En Turquie, Erdogan nomme un nouveau gouverneur de la Banque centrale


Aucune raison officielle n’a été donnée pour expliquer cette décision. La Banque centrale de Turquie venait de relever son principal taux directeur, ce que j’appréciais pas le président Erdogan.

Le président Recep Tayyip Erdogan a limogé samedi le gouverneur de la Banque centrale de Turquie quelques mois seulement après l’avoir nommé, au risque d’aggraver l’inquiétude des marchés quant à l’indépendance de cette institution.

Un éditorialiste proche du pouvoir comme gouverneur

Dans un décret présidentiel publié dans la nuit du vendredi à samedi, Recep Tayyip Erdogan a annoncé le remplacement de Naci Agbal, un ancien ministre des Finances apprécié des économistes, par Sahap Kavcioglu, un ex-responsable politique et éditorialiste proche du pouvoir.

Si aucune raison officielle n’a été avancée, ce remplacement brutal intervient deux jours après que la banque centrale de Naci Agbal a relevé de 200 points de base son principal taux directeur, à 19%, une mesure de lutte contre l’inflation saluée par les marchés.

Mais le chef de l’Etat, partisan d’une forte croissance alimentée par des crédits bon marché, a toujours son opposition aux taux d’intérêt élevés.

Il les qualifie ainsi régulièrement de « père et mère de tous les maux » et affirme, à rebours des théories économiques classiques, qu’ils favorisent l’inflation.

Naci Agbal avait été nommé en novembre, dans le cadre d’une refonte de l’équipe économique à la tête du pays dans un contexte de difficultés croissantes avec notamment une inflation élevée et une érosion de la livre turque.

La crédibilité de la Banque centrale en question

S’il n’est pas parvenu à freiner l’inflation, qui a atteint 15,6% en février en rythme annuel, Naci Agbal a réussi en quelques mois à redonner de la crédibilité à la banque centrale, une institution dont l’indépendance a été mis à mal ces dernières années.

Pendant son mandat, il a relevé le taux directeur de la banque centrale de 875 points de base au total.

Naci Agbal est « un bon économiste (…) qui a pris des décisions difficiles, mais bonnes, dans l’intérêt de la Turquie », a salué Timothy Ash, analyste à BlueBay Asset Management, qualifiant son limogeage de « décision vraiment stupide « .

Après le remplacement de Naci Agbal, « une chute brutale de la livre turque (à la réouverture des marchés de changement) lundi semble inévitable », a estimé le cabinet Capital Economics dans une note.

La décision du président Erdogan laisse peu de place au doute sur le fait qu’il considère tous les pouvoirs en Turquie et que cela se traduira par une baisse des taux (de la banque centrale). Cela ne fera qu’aggraver l’inflation « , at-il ajouté.

Un quatrième gouverneur en moins de deux ans

Sahap Kavcioglu, dont la nomination est tombée après la fermeture des marchés financiers, est devenu le quatrième gouverneur de la banque centrale nommée depuis juillet 2019.

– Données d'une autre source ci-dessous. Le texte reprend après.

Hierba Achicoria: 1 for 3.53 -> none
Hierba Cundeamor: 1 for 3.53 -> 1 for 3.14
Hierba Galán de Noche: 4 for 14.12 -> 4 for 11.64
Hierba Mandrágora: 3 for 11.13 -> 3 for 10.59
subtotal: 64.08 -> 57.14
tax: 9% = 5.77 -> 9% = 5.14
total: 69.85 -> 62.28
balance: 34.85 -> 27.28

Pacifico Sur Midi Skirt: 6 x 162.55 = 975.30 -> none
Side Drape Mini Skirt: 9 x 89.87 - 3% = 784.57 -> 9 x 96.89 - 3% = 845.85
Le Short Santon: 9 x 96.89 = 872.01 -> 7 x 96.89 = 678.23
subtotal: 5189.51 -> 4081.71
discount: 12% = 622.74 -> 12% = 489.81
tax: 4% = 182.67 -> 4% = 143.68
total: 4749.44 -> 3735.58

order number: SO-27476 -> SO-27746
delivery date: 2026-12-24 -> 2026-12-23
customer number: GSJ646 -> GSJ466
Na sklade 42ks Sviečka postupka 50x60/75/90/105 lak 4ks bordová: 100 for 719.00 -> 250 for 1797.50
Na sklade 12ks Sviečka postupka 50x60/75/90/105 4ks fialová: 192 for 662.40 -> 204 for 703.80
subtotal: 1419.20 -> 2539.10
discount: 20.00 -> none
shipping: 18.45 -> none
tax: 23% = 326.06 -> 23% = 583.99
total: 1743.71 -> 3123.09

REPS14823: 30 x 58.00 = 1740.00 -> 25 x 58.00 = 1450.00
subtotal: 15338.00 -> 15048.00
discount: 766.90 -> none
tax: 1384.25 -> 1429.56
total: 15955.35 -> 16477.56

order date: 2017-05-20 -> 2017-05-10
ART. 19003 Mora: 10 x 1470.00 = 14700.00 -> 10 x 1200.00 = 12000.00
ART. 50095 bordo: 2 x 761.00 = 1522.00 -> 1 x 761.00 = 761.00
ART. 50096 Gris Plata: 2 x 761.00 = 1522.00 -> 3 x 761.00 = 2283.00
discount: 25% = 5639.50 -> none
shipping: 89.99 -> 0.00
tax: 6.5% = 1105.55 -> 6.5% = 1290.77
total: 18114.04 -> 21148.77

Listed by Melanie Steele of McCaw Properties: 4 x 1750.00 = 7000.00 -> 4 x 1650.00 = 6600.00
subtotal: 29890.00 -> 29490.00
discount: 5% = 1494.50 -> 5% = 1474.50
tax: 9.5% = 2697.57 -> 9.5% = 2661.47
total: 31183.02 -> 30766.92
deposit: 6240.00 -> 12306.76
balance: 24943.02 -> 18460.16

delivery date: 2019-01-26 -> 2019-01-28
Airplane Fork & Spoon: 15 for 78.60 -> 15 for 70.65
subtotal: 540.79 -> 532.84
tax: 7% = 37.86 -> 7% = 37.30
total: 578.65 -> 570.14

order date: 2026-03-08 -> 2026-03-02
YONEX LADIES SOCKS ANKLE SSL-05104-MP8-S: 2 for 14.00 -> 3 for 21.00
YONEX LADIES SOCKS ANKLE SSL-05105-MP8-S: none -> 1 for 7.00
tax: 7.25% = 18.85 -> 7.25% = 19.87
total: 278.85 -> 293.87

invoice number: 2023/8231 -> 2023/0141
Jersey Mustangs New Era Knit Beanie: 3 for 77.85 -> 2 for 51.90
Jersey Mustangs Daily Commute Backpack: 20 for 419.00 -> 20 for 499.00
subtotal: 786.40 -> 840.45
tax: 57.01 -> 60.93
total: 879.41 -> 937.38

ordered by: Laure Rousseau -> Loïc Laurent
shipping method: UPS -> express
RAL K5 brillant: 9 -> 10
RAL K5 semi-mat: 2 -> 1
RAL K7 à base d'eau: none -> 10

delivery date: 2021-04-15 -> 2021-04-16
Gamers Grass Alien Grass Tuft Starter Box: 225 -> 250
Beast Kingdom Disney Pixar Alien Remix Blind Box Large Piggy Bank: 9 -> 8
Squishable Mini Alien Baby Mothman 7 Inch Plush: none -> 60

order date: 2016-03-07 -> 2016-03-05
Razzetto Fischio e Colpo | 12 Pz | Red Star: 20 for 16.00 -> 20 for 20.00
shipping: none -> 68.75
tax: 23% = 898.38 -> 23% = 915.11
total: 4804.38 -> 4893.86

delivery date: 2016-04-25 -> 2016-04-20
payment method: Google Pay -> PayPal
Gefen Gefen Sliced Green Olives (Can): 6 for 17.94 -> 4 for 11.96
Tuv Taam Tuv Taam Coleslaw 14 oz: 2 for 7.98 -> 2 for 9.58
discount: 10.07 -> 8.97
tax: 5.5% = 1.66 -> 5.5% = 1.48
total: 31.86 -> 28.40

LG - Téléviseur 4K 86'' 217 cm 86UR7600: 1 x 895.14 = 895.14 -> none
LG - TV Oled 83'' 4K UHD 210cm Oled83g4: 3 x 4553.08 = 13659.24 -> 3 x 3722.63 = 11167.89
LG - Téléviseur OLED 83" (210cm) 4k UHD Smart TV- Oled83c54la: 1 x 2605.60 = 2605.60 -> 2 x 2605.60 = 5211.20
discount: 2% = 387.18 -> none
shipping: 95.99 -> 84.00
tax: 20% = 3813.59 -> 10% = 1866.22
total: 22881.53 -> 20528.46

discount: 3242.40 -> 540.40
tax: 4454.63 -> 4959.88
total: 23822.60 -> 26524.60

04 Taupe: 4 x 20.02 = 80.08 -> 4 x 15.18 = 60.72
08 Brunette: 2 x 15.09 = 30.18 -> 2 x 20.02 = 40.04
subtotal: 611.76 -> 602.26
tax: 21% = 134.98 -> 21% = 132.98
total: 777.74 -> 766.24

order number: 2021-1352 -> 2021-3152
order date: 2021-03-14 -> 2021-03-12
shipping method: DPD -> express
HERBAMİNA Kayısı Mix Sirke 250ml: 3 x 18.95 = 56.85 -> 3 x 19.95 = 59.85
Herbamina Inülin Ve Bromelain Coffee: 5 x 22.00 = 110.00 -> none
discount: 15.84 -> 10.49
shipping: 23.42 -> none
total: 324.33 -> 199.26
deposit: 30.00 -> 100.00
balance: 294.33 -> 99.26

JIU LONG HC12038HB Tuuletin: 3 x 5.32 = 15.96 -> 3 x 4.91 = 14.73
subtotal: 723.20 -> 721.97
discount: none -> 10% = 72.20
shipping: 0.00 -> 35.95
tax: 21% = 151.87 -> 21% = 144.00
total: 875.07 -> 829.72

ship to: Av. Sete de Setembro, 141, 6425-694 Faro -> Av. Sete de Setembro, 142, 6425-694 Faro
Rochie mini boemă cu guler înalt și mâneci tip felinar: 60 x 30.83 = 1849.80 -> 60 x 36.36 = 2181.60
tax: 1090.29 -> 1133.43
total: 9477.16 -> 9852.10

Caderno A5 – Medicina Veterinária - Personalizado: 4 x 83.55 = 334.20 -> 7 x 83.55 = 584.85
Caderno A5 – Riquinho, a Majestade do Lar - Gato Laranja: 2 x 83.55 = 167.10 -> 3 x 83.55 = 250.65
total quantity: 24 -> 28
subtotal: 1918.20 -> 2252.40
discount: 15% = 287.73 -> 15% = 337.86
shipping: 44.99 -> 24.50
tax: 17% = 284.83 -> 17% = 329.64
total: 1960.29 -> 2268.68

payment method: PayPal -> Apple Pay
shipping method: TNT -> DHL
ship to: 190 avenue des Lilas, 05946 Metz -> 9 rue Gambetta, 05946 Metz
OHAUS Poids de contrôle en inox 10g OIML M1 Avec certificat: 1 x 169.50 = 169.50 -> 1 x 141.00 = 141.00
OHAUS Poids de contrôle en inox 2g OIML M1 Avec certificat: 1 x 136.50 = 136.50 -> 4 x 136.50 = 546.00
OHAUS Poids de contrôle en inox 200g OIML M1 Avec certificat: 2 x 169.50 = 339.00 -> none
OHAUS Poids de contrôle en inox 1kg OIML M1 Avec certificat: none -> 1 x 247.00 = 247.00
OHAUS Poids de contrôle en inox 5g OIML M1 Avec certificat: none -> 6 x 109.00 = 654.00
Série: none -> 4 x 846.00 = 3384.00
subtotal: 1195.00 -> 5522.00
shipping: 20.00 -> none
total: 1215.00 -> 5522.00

Economiste et ancien député du parti au pouvoir, il avait signé en février un billet d’opinion dans le quotidien pro-gouvernemental Yeni Safak dans lequel il estimait que la banque centrale ne devrait pas insister pour mettre en place une politique de taux d’intérêt , car cela conduirait selon lui à plus d’inflation.

La livre turque avait regagné environ 15% de sa valeur face au dollar depuis l’entrée en fonctions de Naci Agbal en novembre et le changement d’équipe économique, qui avait également vu la démission du gendre de Recep Tayyip Erdogan, Berat Albayrak, du poste de ministre des Finances.